Ternary two-dimensional (2D) materials such as fused graphene-boron nitride (GBN) nanosheets exhibit attractive physical and tunable properties far beyond their parent structures. Although these features impart several multifunctional properties in various matrices, a fundamental understanding on the nature of the interfacial interactions of these ternary 2D materials with host matrices and the role of their individual components has been elusive. Herein, we focus on intercalated GBN/ceramic composites as a model system and perform a series of density functional theory calculations to fill this knowledge gap. Propelled by more polarity and negative Gibbs free energy, our results demonstrate that GBN is more water-soluble than graphene and hexagonal boron nitride (h-BN), making it a preferred choice for slurry preparation and resultant intercalations. Further, a chief attribute of the intercalated GBN/ceramic is the formation of covalent C-O and B-O bonds between the two structures, changing the hybridization of GBN from sp2 to sp3. This change, combined with the electron release in the vicinity of the interfacial regions, leads to several nonintuitive mechanical and electrical alterations of the composite such as exhibiting higher young's modulus, strength, and ductility as well as sharp decline in the band gap. As a limiting case, though both tobermorite ceramic and h-BN are wide band gap materials, their intercalated composite becomes a p-type semiconductor, contrary to intuition. These multifunctional features, along with our fundamental electronic descriptions of the origin of property change, provide key guidelines for synthesizing next generation of multifunctional bilayer ceramics with remarkable properties on demand.

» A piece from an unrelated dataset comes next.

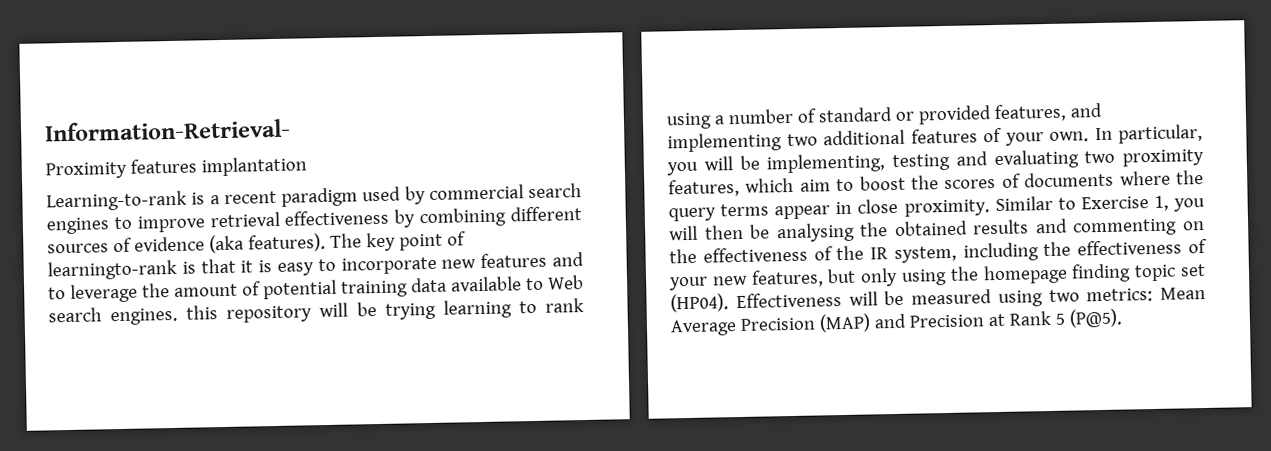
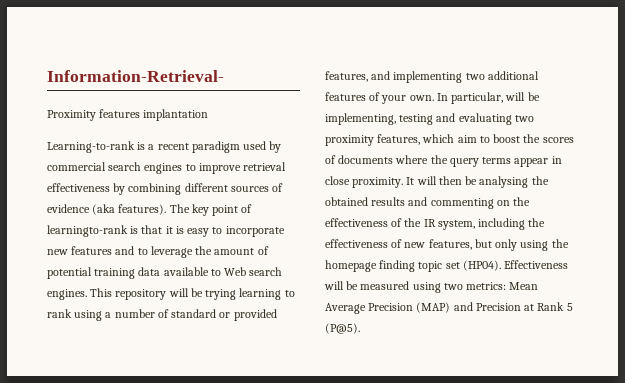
[186,305,219,320] this -> [90,288,113,297] This
[666,161,699,176] you -> (504, 98) none
[994,195,1205,212] Similar to Exercise 1, you -> [406,177,415,185] It
[669,276,708,291] your -> (403, 243) none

Intercalated Hexagonal Boron Nitride/Silicates as Bilayer Multifunctional Ceramics.

By performing an extensive 150+ first-principles calculations, this work demonstrates how the exotic properties of emerging 2D hBN nanosheets (e.g., ultrahigh surface area, high mechanical and thermal tolerance) can be coupled strategically (via exfoliation and geometrical compatibility) with the lamellar nanostructure of calcium-silicate crystals to introduce "reinforcement" at the basal plane of materials, i.e., the smallest possible scale. Probing mechanical properties show significant enhancement in strength, toughest, stiffness and strain, providing key guidelines to intercalate a suite of emerging 2D materials in ceramics for the bottom-up design and fabrication of ultrahigh performance and multifunctional ceramic composites.